-- GOAL OF THE EXERCISE --
Every line below from the one with "row Immateriella tillgångar: none" through the one with "row order: Q4 2021 descending" is to be repeated exactly, with no picture among them.

[Opening DATASET ENTRIES section]

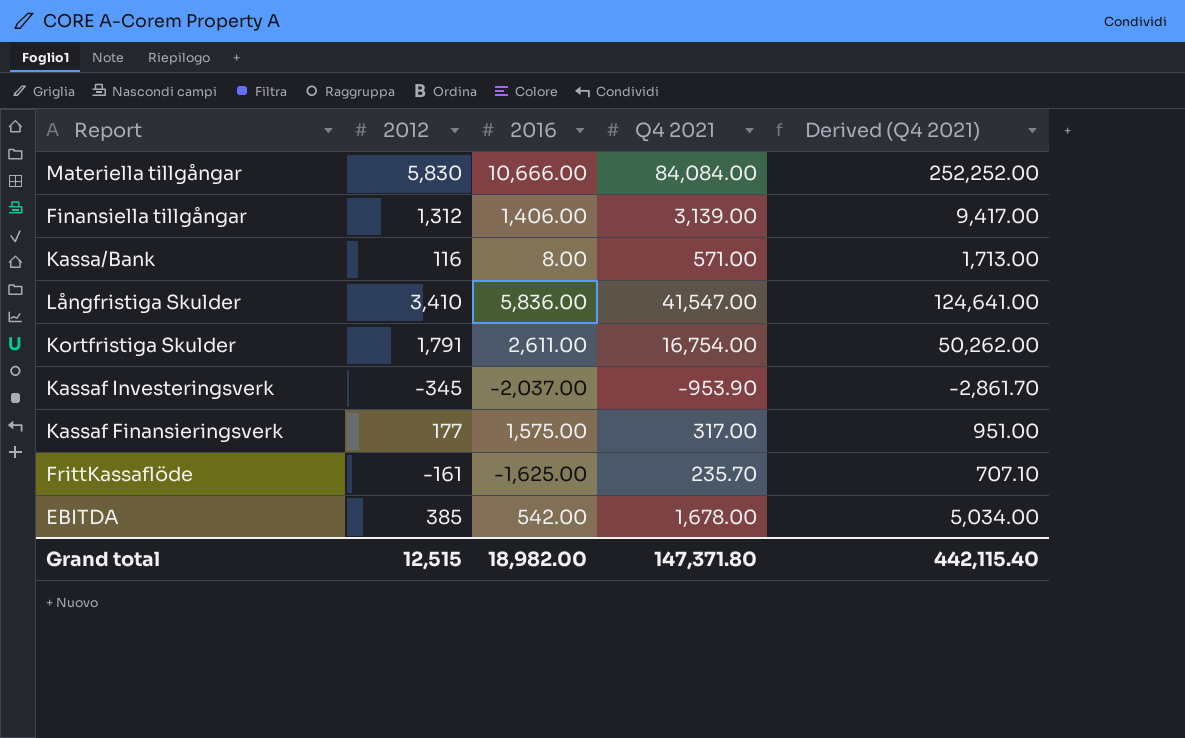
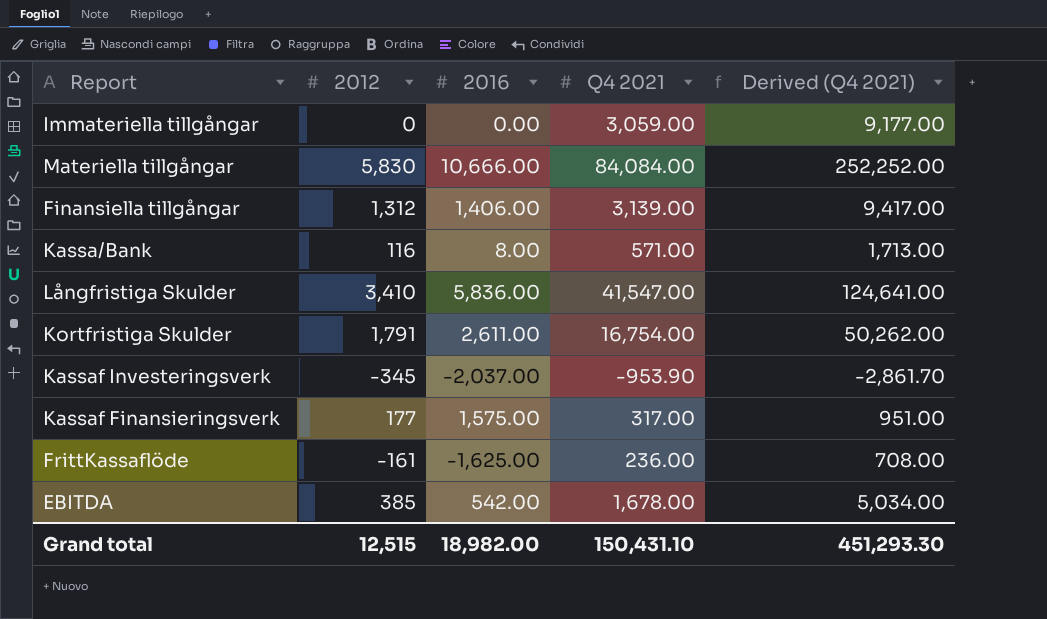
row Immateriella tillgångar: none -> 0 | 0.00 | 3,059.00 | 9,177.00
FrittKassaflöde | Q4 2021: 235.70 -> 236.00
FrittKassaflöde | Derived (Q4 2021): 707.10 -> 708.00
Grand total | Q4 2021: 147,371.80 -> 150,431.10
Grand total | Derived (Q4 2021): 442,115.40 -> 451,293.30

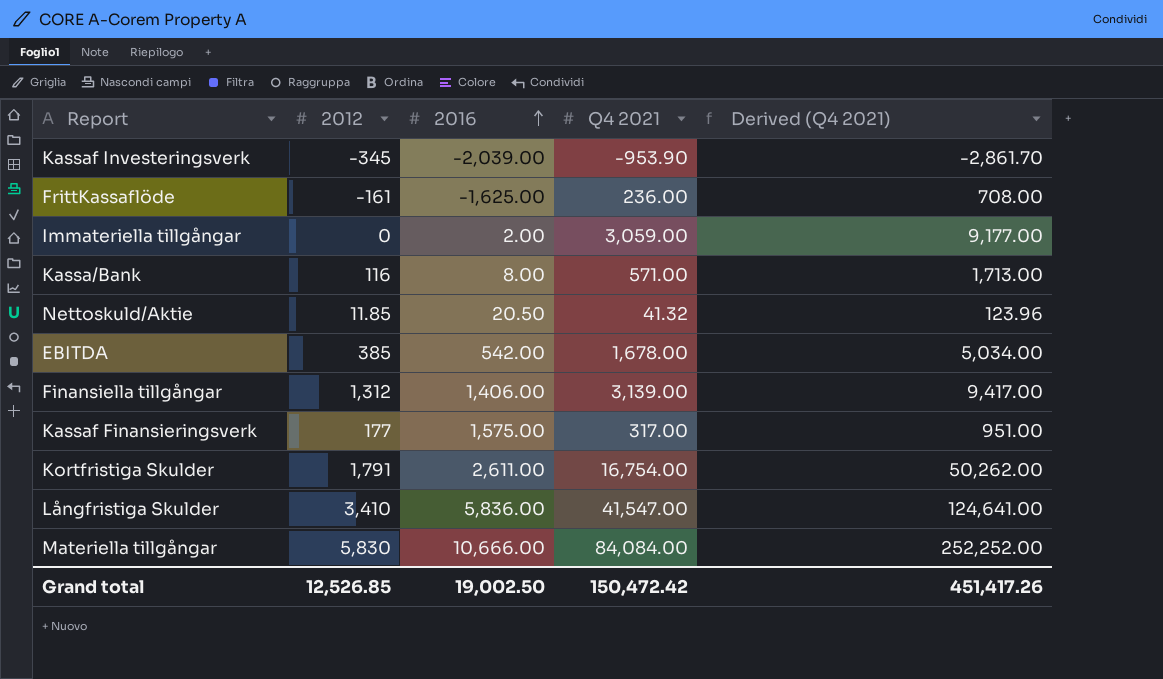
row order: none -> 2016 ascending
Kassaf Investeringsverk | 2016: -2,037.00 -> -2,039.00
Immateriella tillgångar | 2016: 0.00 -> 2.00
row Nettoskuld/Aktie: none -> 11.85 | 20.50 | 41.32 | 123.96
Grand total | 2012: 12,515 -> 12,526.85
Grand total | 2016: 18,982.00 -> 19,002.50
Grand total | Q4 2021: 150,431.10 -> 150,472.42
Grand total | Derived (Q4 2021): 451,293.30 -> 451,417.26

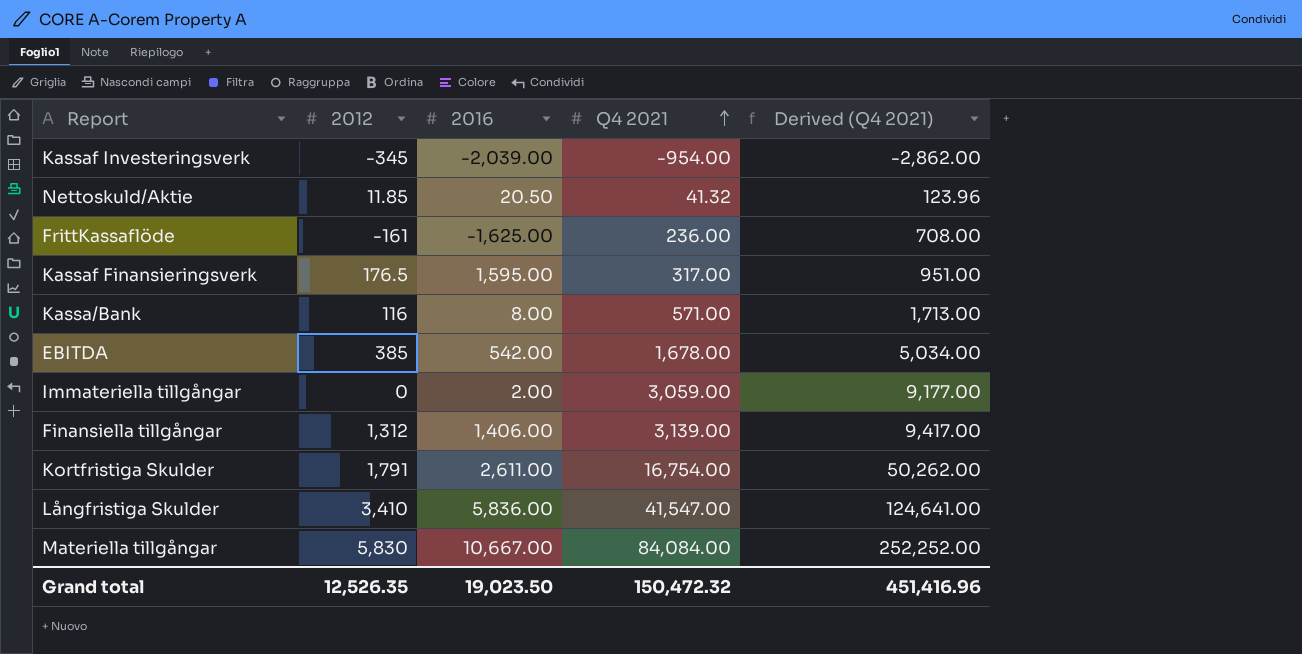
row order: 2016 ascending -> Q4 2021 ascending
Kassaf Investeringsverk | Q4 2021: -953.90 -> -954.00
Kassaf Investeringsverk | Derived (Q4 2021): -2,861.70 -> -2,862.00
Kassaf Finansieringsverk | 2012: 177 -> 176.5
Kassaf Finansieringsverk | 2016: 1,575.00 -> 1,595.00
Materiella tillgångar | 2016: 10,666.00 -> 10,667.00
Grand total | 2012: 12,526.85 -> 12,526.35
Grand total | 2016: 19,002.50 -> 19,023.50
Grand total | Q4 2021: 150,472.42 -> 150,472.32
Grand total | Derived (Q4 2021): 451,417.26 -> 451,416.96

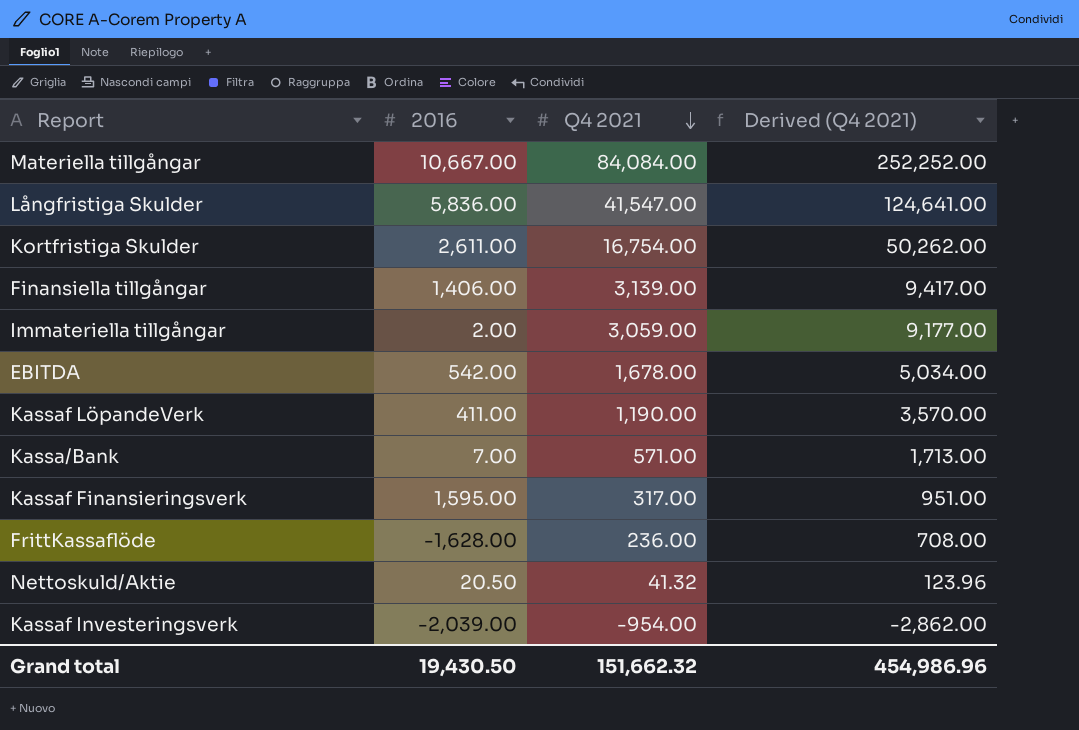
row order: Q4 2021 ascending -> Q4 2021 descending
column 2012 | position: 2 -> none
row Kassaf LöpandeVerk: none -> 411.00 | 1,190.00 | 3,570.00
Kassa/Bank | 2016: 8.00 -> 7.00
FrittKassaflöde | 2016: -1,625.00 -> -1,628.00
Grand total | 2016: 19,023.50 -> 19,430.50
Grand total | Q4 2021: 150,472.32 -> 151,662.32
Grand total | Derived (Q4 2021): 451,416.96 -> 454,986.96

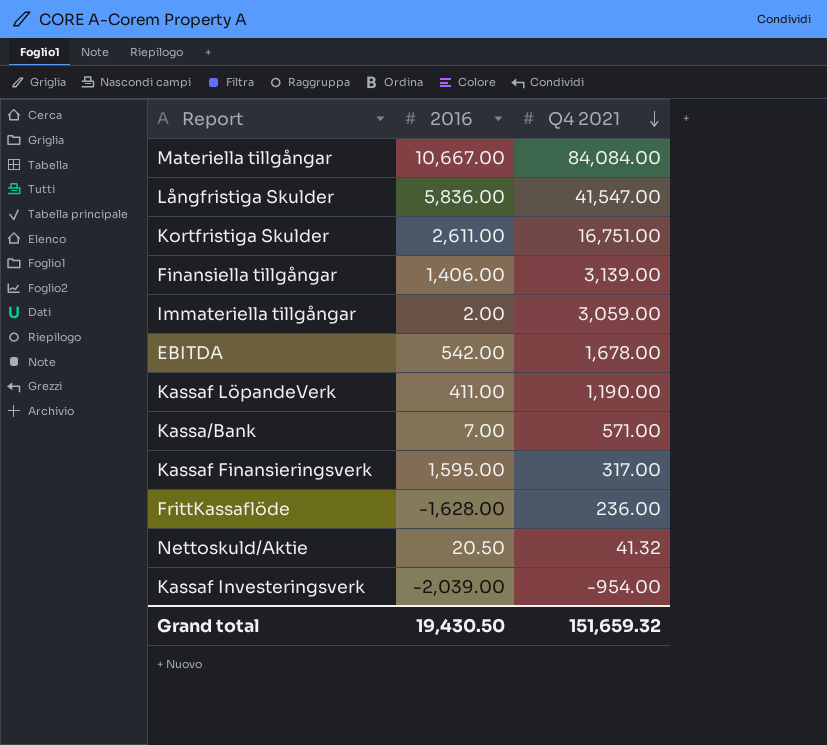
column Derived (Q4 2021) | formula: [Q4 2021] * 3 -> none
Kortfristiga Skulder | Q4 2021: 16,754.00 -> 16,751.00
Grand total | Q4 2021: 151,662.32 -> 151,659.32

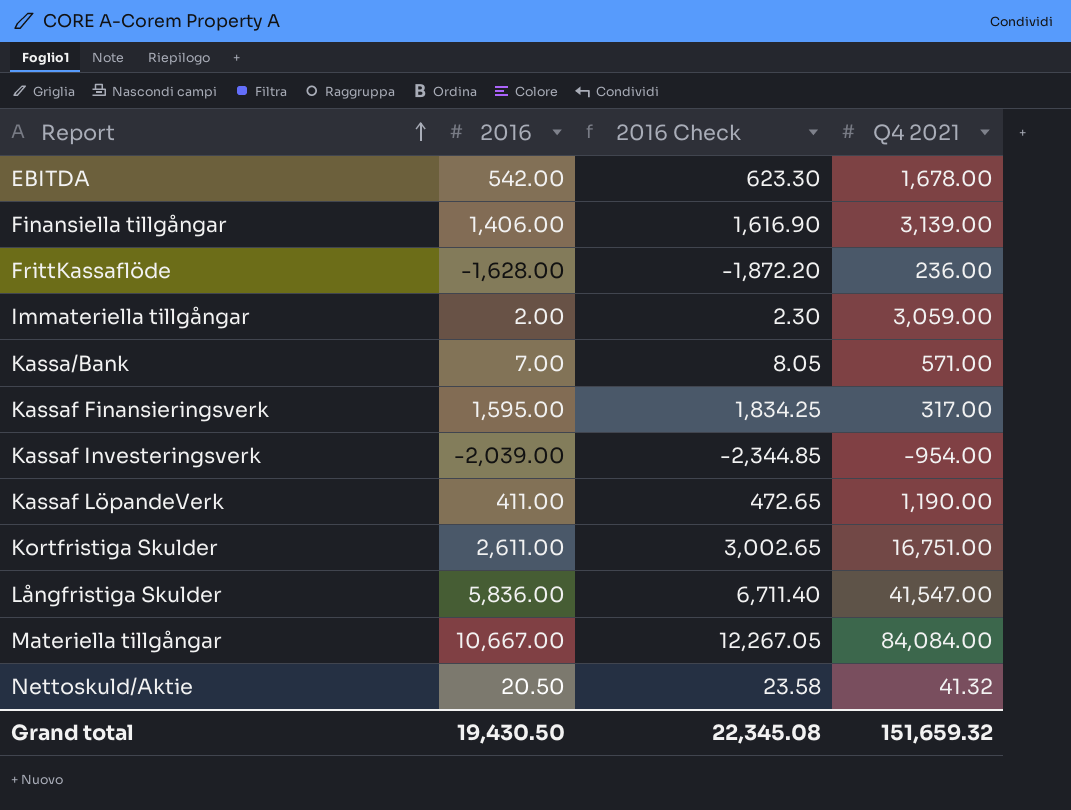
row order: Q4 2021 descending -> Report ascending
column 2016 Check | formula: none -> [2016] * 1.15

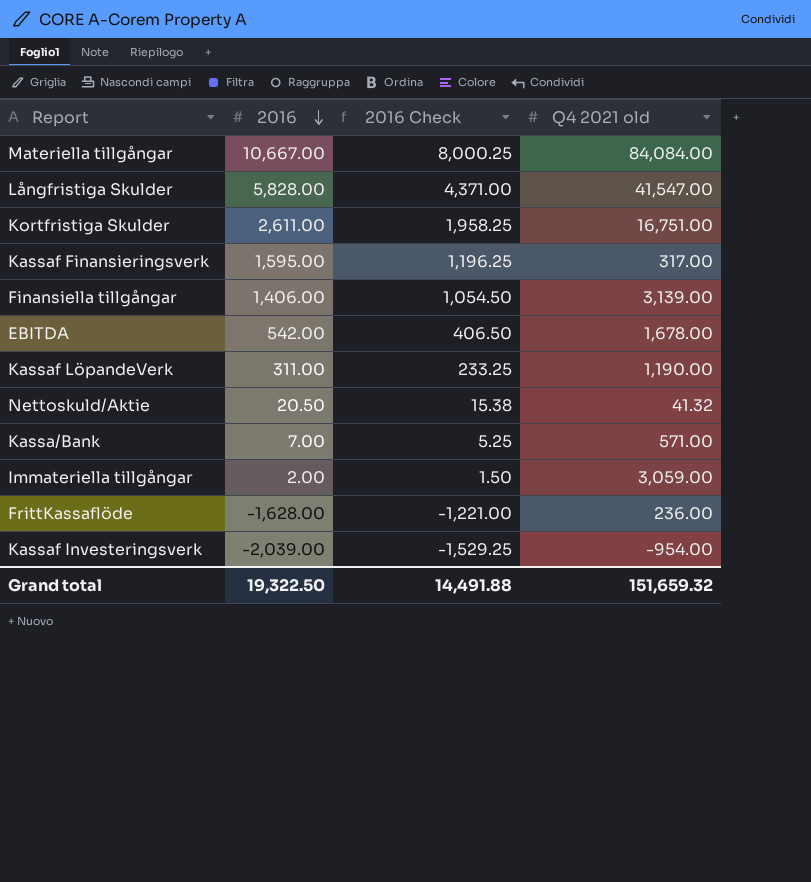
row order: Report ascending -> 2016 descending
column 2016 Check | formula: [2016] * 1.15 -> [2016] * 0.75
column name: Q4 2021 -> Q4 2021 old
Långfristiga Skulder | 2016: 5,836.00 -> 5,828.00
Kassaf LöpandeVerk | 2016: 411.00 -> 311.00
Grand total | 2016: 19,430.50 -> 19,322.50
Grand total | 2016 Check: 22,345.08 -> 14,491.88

[Closing DATASET ENTRIES section]
[Opening DATASET ENTRIES section]

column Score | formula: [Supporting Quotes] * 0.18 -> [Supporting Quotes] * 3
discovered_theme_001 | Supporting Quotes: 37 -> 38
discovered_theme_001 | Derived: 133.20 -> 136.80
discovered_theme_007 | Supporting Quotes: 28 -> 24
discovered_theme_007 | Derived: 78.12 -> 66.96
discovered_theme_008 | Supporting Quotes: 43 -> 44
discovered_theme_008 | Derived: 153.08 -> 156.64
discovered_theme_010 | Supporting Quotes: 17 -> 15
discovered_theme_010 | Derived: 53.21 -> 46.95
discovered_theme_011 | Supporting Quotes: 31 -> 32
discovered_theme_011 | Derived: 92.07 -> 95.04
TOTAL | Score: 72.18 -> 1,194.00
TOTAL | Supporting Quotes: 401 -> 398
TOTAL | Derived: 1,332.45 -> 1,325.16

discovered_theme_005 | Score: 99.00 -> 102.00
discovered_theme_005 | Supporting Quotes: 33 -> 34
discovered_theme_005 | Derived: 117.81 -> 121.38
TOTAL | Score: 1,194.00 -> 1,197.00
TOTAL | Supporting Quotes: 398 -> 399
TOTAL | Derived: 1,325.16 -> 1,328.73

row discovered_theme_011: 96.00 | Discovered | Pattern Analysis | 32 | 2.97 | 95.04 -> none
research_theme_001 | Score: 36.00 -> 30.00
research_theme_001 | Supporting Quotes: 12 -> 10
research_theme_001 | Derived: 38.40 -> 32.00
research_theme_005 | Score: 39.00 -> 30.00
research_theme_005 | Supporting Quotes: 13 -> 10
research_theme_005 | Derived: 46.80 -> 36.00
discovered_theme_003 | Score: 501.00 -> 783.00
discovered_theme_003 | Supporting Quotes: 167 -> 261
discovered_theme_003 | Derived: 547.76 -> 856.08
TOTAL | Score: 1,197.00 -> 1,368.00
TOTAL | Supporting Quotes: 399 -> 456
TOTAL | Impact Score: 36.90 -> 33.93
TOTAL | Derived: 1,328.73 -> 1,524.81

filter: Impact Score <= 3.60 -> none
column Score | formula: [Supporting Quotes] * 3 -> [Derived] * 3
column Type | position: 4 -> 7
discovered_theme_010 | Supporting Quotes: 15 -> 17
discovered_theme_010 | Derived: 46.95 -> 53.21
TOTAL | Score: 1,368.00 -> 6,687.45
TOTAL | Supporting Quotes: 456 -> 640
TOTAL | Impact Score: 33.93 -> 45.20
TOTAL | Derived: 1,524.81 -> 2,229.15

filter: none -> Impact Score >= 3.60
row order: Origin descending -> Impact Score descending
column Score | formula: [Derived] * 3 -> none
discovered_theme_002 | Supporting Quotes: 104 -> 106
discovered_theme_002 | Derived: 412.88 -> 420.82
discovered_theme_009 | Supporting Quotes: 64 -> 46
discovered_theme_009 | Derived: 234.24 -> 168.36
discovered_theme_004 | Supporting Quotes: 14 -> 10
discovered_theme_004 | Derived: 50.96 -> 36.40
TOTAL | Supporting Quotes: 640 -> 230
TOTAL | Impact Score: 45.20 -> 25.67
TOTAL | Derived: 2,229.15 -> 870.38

[Closing DATASET ENTRIES section]

-- RESPONSE AREA --
row Immateriella tillgångar: none -> 0 | 0.00 | 3,059.00 | 9,177.00
FrittKassaflöde | Q4 2021: 235.70 -> 236.00
FrittKassaflöde | Derived (Q4 2021): 707.10 -> 708.00
Grand total | Q4 2021: 147,371.80 -> 150,431.10
Grand total | Derived (Q4 2021): 442,115.40 -> 451,293.30

row order: none -> 2016 ascending
Kassaf Investeringsverk | 2016: -2,037.00 -> -2,039.00
Immateriella tillgångar | 2016: 0.00 -> 2.00
row Nettoskuld/Aktie: none -> 11.85 | 20.50 | 41.32 | 123.96
Grand total | 2012: 12,515 -> 12,526.85
Grand total | 2016: 18,982.00 -> 19,002.50
Grand total | Q4 2021: 150,431.10 -> 150,472.42
Grand total | Derived (Q4 2021): 451,293.30 -> 451,417.26

row order: 2016 ascending -> Q4 2021 ascending
Kassaf Investeringsverk | Q4 2021: -953.90 -> -954.00
Kassaf Investeringsverk | Derived (Q4 2021): -2,861.70 -> -2,862.00
Kassaf Finansieringsverk | 2012: 177 -> 176.5
Kassaf Finansieringsverk | 2016: 1,575.00 -> 1,595.00
Materiella tillgångar | 2016: 10,666.00 -> 10,667.00
Grand total | 2012: 12,526.85 -> 12,526.35
Grand total | 2016: 19,002.50 -> 19,023.50
Grand total | Q4 2021: 150,472.42 -> 150,472.32
Grand total | Derived (Q4 2021): 451,417.26 -> 451,416.96

row order: Q4 2021 ascending -> Q4 2021 descending
column 2012 | position: 2 -> none
row Kassaf LöpandeVerk: none -> 411.00 | 1,190.00 | 3,570.00
Kassa/Bank | 2016: 8.00 -> 7.00
FrittKassaflöde | 2016: -1,625.00 -> -1,628.00
Grand total | 2016: 19,023.50 -> 19,430.50
Grand total | Q4 2021: 150,472.32 -> 151,662.32
Grand total | Derived (Q4 2021): 451,416.96 -> 454,986.96

column Derived (Q4 2021) | formula: [Q4 2021] * 3 -> none
Kortfristiga Skulder | Q4 2021: 16,754.00 -> 16,751.00
Grand total | Q4 2021: 151,662.32 -> 151,659.32

row order: Q4 2021 descending -> Report ascending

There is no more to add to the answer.